[What is needed]: Set down every record exactly as it appears.

[Data for the task]:
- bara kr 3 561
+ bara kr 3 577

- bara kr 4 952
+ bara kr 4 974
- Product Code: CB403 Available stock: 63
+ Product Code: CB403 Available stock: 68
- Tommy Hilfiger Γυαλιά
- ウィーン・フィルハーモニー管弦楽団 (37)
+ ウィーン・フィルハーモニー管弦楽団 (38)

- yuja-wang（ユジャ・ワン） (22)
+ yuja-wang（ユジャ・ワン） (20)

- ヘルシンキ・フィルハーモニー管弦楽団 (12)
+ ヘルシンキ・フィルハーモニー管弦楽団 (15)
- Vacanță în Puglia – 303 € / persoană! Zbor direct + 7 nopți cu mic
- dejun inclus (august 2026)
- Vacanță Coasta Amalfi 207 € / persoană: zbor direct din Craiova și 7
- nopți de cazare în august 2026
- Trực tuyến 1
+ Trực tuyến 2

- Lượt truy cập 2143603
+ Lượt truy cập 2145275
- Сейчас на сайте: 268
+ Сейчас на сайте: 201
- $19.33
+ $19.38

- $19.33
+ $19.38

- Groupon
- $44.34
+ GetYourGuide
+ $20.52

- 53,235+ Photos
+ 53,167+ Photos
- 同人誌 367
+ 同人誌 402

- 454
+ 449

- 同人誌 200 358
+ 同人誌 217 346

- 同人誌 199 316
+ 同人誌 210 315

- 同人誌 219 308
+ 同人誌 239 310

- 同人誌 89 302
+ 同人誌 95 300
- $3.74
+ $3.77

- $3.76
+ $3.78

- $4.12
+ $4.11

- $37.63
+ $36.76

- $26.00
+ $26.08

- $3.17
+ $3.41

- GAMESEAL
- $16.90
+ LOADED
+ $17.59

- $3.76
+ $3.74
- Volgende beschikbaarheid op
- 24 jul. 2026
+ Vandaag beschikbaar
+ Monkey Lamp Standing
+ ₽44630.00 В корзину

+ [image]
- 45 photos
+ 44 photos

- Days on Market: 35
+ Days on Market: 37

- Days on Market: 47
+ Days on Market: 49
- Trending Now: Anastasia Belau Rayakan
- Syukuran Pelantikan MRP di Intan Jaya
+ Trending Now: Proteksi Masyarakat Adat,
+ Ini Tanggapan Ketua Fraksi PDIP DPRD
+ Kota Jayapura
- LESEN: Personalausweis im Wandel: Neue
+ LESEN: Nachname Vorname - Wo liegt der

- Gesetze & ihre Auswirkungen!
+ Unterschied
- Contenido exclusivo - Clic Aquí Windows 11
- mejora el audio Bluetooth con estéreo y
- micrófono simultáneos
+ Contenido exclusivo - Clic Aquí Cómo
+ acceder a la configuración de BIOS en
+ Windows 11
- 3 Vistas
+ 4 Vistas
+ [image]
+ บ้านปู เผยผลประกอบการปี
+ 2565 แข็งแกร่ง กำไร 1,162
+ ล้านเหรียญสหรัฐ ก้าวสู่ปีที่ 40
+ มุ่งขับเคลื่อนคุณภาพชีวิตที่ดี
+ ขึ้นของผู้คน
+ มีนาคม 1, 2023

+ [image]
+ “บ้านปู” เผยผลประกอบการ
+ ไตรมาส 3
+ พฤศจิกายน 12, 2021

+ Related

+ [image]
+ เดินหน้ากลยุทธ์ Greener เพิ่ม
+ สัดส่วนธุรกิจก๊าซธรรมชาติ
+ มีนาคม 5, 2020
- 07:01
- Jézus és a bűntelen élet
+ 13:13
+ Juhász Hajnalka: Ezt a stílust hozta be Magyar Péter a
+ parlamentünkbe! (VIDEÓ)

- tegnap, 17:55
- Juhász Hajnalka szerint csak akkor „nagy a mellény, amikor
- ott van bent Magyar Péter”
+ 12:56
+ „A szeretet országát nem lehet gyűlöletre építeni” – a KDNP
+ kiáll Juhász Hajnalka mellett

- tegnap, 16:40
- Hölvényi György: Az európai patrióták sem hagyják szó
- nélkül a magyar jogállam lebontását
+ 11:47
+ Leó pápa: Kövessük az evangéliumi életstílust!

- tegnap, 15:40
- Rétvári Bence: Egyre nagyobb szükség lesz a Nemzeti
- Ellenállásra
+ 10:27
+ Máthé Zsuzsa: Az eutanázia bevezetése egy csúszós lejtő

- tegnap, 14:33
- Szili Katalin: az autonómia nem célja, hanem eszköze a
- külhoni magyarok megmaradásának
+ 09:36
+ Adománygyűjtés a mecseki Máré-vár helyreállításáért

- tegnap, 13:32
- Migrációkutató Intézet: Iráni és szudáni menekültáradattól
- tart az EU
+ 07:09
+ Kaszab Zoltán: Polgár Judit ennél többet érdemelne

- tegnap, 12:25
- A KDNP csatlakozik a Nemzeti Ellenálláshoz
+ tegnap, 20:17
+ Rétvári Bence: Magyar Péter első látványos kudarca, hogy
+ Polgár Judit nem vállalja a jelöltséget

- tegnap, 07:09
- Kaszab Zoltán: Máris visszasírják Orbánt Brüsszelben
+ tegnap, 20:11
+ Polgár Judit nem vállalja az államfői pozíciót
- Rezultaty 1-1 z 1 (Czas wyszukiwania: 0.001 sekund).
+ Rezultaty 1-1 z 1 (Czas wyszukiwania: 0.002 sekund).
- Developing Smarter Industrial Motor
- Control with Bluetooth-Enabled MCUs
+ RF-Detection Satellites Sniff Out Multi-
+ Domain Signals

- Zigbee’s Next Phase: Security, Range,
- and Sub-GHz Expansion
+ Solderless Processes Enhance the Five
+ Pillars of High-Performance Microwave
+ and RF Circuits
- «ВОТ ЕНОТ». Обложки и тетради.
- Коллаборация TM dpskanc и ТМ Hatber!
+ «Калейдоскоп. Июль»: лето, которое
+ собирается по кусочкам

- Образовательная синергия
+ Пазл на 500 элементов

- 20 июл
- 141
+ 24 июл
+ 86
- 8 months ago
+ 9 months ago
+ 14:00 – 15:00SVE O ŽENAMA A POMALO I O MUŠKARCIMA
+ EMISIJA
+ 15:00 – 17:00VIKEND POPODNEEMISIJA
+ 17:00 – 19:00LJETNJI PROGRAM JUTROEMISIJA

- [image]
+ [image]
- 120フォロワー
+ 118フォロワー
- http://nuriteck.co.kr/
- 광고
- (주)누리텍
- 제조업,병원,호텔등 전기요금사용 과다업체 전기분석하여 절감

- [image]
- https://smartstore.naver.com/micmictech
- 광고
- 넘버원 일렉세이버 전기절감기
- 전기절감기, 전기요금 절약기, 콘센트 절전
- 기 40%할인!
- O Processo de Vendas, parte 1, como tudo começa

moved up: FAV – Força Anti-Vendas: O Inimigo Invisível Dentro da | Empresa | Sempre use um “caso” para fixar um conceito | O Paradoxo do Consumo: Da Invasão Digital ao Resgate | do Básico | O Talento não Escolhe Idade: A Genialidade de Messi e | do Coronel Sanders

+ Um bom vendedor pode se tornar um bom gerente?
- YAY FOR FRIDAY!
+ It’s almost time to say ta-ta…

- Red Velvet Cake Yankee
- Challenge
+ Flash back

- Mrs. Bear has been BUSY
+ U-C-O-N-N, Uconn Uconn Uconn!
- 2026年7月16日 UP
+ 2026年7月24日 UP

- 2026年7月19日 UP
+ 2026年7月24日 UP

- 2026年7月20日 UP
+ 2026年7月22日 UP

[Result]:
- bara kr 3 561
+ bara kr 3 577

- bara kr 4 952
+ bara kr 4 974
- Product Code: CB403 Available stock: 63
+ Product Code: CB403 Available stock: 68
- Tommy Hilfiger Γυαλιά
- ウィーン・フィルハーモニー管弦楽団 (37)
+ ウィーン・フィルハーモニー管弦楽団 (38)

- yuja-wang（ユジャ・ワン） (22)
+ yuja-wang（ユジャ・ワン） (20)

- ヘルシンキ・フィルハーモニー管弦楽団 (12)
+ ヘルシンキ・フィルハーモニー管弦楽団 (15)
- Vacanță în Puglia – 303 € / persoană! Zbor direct + 7 nopți cu mic
- dejun inclus (august 2026)
- Vacanță Coasta Amalfi 207 € / persoană: zbor direct din Craiova și 7
- nopți de cazare în august 2026
- Trực tuyến 1
+ Trực tuyến 2

- Lượt truy cập 2143603
+ Lượt truy cập 2145275
- Сейчас на сайте: 268
+ Сейчас на сайте: 201
- $19.33
+ $19.38

- $19.33
+ $19.38

- Groupon
- $44.34
+ GetYourGuide
+ $20.52

- 53,235+ Photos
+ 53,167+ Photos
- 同人誌 367
+ 同人誌 402

- 454
+ 449

- 同人誌 200 358
+ 同人誌 217 346

- 同人誌 199 316
+ 同人誌 210 315

- 同人誌 219 308
+ 同人誌 239 310

- 同人誌 89 302
+ 同人誌 95 300
- $3.74
+ $3.77

- $3.76
+ $3.78

- $4.12
+ $4.11

- $37.63
+ $36.76

- $26.00
+ $26.08

- $3.17
+ $3.41

- GAMESEAL
- $16.90
+ LOADED
+ $17.59

- $3.76
+ $3.74
- Volgende beschikbaarheid op
- 24 jul. 2026
+ Vandaag beschikbaar
+ Monkey Lamp Standing
+ ₽44630.00 В корзину

+ [image]
- 45 photos
+ 44 photos

- Days on Market: 35
+ Days on Market: 37

- Days on Market: 47
+ Days on Market: 49
- Trending Now: Anastasia Belau Rayakan
- Syukuran Pelantikan MRP di Intan Jaya
+ Trending Now: Proteksi Masyarakat Adat,
+ Ini Tanggapan Ketua Fraksi PDIP DPRD
+ Kota Jayapura
- LESEN: Personalausweis im Wandel: Neue
+ LESEN: Nachname Vorname - Wo liegt der

- Gesetze & ihre Auswirkungen!
+ Unterschied
- Contenido exclusivo - Clic Aquí Windows 11
- mejora el audio Bluetooth con estéreo y
- micrófono simultáneos
+ Contenido exclusivo - Clic Aquí Cómo
+ acceder a la configuración de BIOS en
+ Windows 11
- 3 Vistas
+ 4 Vistas
+ [image]
+ บ้านปู เผยผลประกอบการปี
+ 2565 แข็งแกร่ง กำไร 1,162
+ ล้านเหรียญสหรัฐ ก้าวสู่ปีที่ 40
+ มุ่งขับเคลื่อนคุณภาพชีวิตที่ดี
+ ขึ้นของผู้คน
+ มีนาคม 1, 2023

+ [image]
+ “บ้านปู” เผยผลประกอบการ
+ ไตรมาส 3
+ พฤศจิกายน 12, 2021

+ Related

+ [image]
+ เดินหน้ากลยุทธ์ Greener เพิ่ม
+ สัดส่วนธุรกิจก๊าซธรรมชาติ
+ มีนาคม 5, 2020
- 07:01
- Jézus és a bűntelen élet
+ 13:13
+ Juhász Hajnalka: Ezt a stílust hozta be Magyar Péter a
+ parlamentünkbe! (VIDEÓ)

- tegnap, 17:55
- Juhász Hajnalka szerint csak akkor „nagy a mellény, amikor
- ott van bent Magyar Péter”
+ 12:56
+ „A szeretet országát nem lehet gyűlöletre építeni” – a KDNP
+ kiáll Juhász Hajnalka mellett

- tegnap, 16:40
- Hölvényi György: Az európai patrióták sem hagyják szó
- nélkül a magyar jogállam lebontását
+ 11:47
+ Leó pápa: Kövessük az evangéliumi életstílust!

- tegnap, 15:40
- Rétvári Bence: Egyre nagyobb szükség lesz a Nemzeti
- Ellenállásra
+ 10:27
+ Máthé Zsuzsa: Az eutanázia bevezetése egy csúszós lejtő

- tegnap, 14:33
- Szili Katalin: az autonómia nem célja, hanem eszköze a
- külhoni magyarok megmaradásának
+ 09:36
+ Adománygyűjtés a mecseki Máré-vár helyreállításáért

- tegnap, 13:32
- Migrációkutató Intézet: Iráni és szudáni menekültáradattól
- tart az EU
+ 07:09
+ Kaszab Zoltán: Polgár Judit ennél többet érdemelne

- tegnap, 12:25
- A KDNP csatlakozik a Nemzeti Ellenálláshoz
+ tegnap, 20:17
+ Rétvári Bence: Magyar Péter első látványos kudarca, hogy
+ Polgár Judit nem vállalja a jelöltséget

- tegnap, 07:09
- Kaszab Zoltán: Máris visszasírják Orbánt Brüsszelben
+ tegnap, 20:11
+ Polgár Judit nem vállalja az államfői pozíciót
- Rezultaty 1-1 z 1 (Czas wyszukiwania: 0.001 sekund).
+ Rezultaty 1-1 z 1 (Czas wyszukiwania: 0.002 sekund).
- Developing Smarter Industrial Motor
- Control with Bluetooth-Enabled MCUs
+ RF-Detection Satellites Sniff Out Multi-
+ Domain Signals

- Zigbee’s Next Phase: Security, Range,
- and Sub-GHz Expansion
+ Solderless Processes Enhance the Five
+ Pillars of High-Performance Microwave
+ and RF Circuits
- «ВОТ ЕНОТ». Обложки и тетради.
- Коллаборация TM dpskanc и ТМ Hatber!
+ «Калейдоскоп. Июль»: лето, которое
+ собирается по кусочкам

- Образовательная синергия
+ Пазл на 500 элементов

- 20 июл
- 141
+ 24 июл
+ 86
- 8 months ago
+ 9 months ago
+ 14:00 – 15:00SVE O ŽENAMA A POMALO I O MUŠKARCIMA
+ EMISIJA
+ 15:00 – 17:00VIKEND POPODNEEMISIJA
+ 17:00 – 19:00LJETNJI PROGRAM JUTROEMISIJA

- [image]
+ [image]
- 120フォロワー
+ 118フォロワー
- http://nuriteck.co.kr/
- 광고
- (주)누리텍
- 제조업,병원,호텔등 전기요금사용 과다업체 전기분석하여 절감

- [image]
- https://smartstore.naver.com/micmictech
- 광고
- 넘버원 일렉세이버 전기절감기
- 전기절감기, 전기요금 절약기, 콘센트 절전
- 기 40%할인!
- O Processo de Vendas, parte 1, como tudo começa

moved up: FAV – Força Anti-Vendas: O Inimigo Invisível Dentro da | Empresa | Sempre use um “caso” para fixar um conceito | O Paradoxo do Consumo: Da Invasão Digital ao Resgate | do Básico | O Talento não Escolhe Idade: A Genialidade de Messi e | do Coronel Sanders

+ Um bom vendedor pode se tornar um bom gerente?
- YAY FOR FRIDAY!
+ It’s almost time to say ta-ta…

- Red Velvet Cake Yankee
- Challenge
+ Flash back

- Mrs. Bear has been BUSY
+ U-C-O-N-N, Uconn Uconn Uconn!
- 2026年7月16日 UP
+ 2026年7月24日 UP

- 2026年7月19日 UP
+ 2026年7月24日 UP

- 2026年7月20日 UP
+ 2026年7月22日 UP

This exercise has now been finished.